Before-and-after change data:
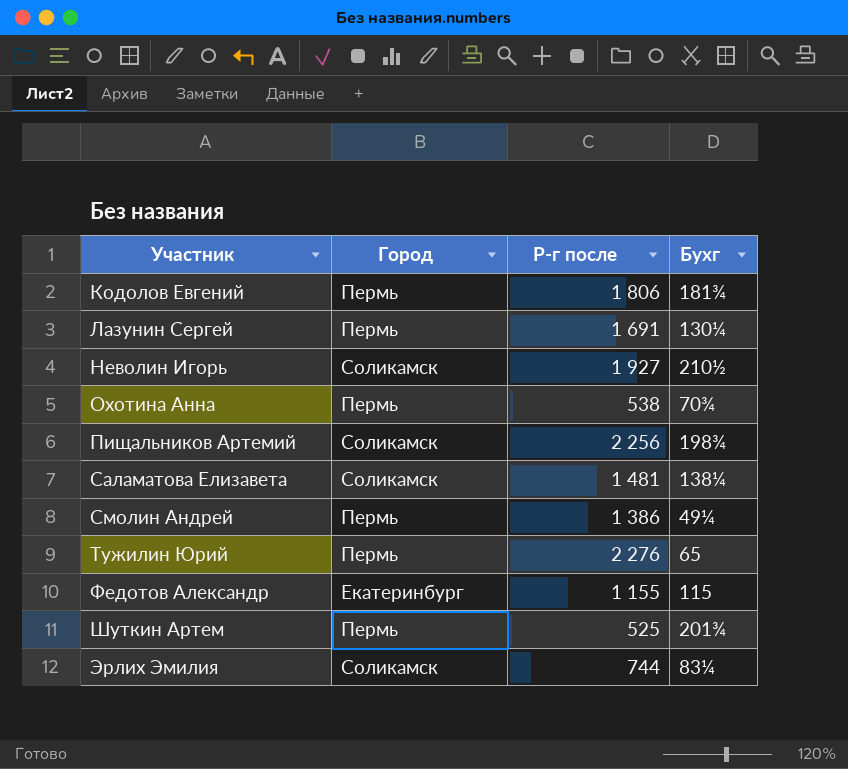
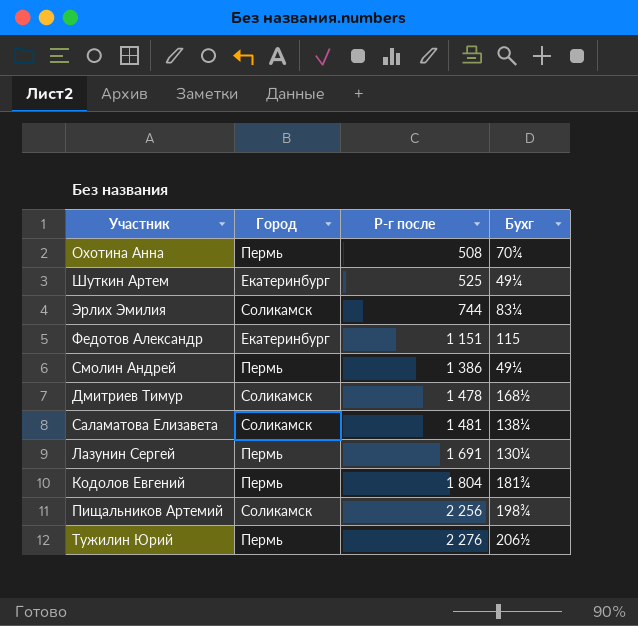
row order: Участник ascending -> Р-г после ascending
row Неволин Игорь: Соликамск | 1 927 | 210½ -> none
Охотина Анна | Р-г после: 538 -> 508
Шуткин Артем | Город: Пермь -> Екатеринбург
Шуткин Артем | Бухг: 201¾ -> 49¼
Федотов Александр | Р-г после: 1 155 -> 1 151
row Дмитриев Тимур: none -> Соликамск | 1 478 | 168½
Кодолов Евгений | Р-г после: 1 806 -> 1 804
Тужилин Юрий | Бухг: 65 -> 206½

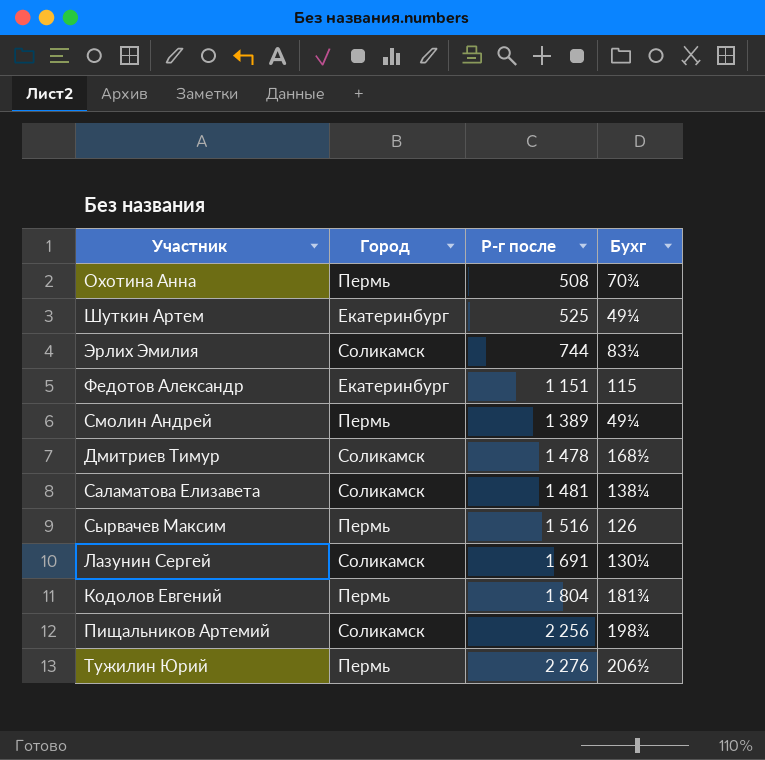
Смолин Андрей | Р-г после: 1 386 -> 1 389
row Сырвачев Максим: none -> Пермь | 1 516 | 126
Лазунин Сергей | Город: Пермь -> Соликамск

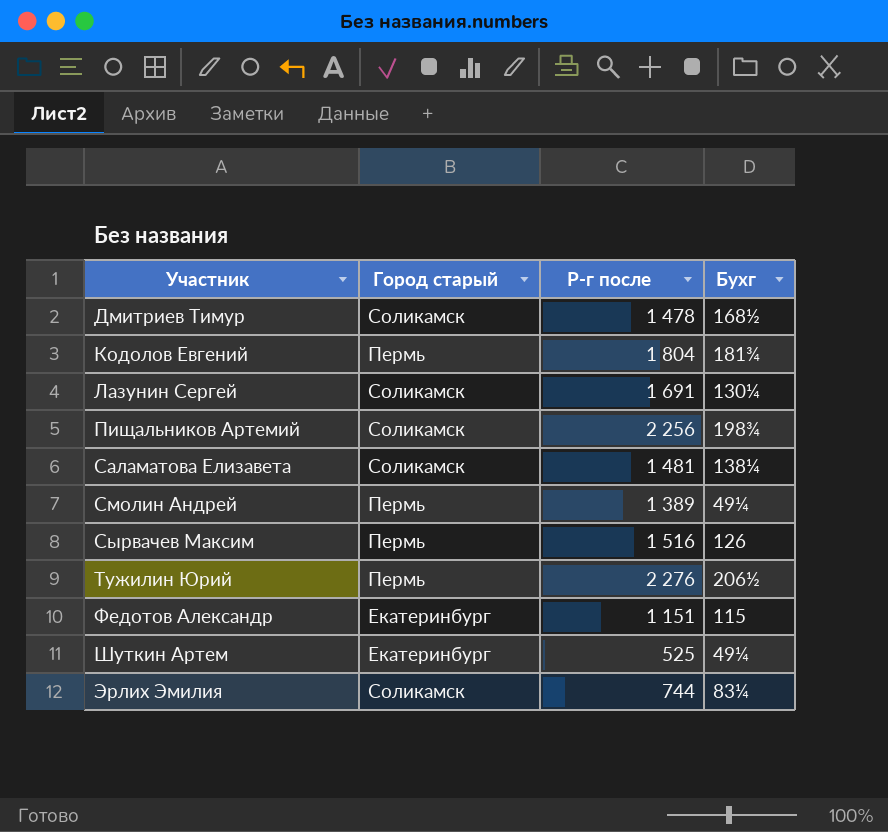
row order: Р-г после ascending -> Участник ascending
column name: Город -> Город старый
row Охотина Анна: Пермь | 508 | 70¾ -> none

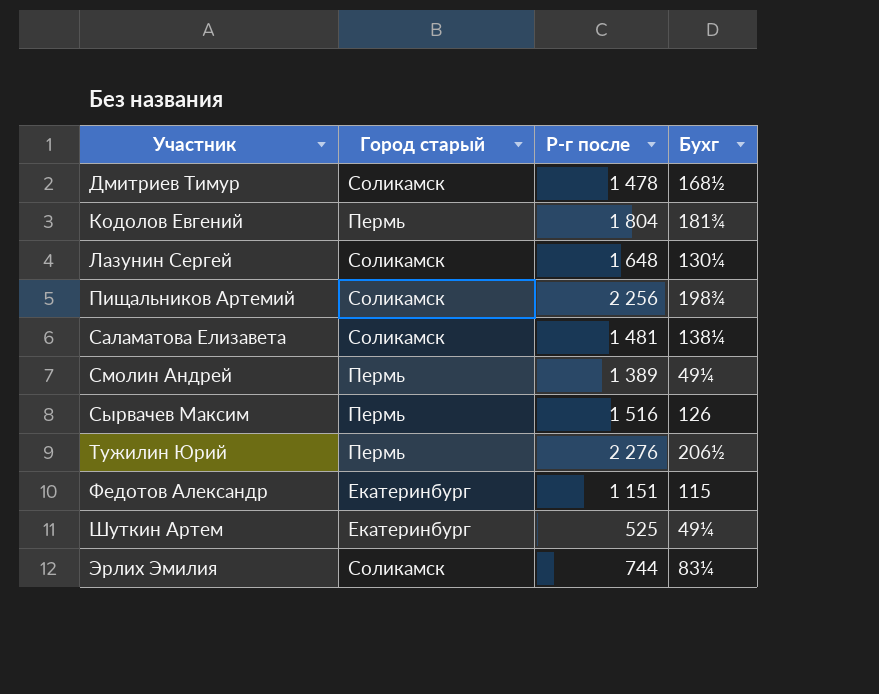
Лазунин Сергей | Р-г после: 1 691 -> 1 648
==
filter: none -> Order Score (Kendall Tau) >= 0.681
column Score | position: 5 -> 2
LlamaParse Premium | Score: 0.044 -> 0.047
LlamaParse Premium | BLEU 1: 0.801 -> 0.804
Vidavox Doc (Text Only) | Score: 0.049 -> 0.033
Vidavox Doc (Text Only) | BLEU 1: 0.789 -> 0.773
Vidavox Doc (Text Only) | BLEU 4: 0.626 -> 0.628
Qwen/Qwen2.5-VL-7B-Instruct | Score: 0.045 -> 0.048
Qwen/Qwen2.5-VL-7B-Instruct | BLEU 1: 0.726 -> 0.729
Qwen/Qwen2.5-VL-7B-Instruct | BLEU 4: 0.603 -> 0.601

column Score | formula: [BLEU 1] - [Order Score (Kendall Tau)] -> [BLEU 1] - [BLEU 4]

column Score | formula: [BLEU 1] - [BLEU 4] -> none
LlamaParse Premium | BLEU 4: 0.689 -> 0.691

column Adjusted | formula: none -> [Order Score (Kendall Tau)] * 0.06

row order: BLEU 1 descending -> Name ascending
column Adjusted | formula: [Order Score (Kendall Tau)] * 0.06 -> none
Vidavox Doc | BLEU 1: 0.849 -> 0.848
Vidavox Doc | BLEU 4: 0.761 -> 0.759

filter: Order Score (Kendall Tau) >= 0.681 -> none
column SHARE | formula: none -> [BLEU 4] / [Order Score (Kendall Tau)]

WHAT YOU NEED TO DO: Search the entries for the word "Adjusted" and pick out every line that holds it.

RESPONSE:
column Adjusted | formula: none -> [Order Score (Kendall Tau)] * 0.06
column Adjusted | formula: [Order Score (Kendall Tau)] * 0.06 -> none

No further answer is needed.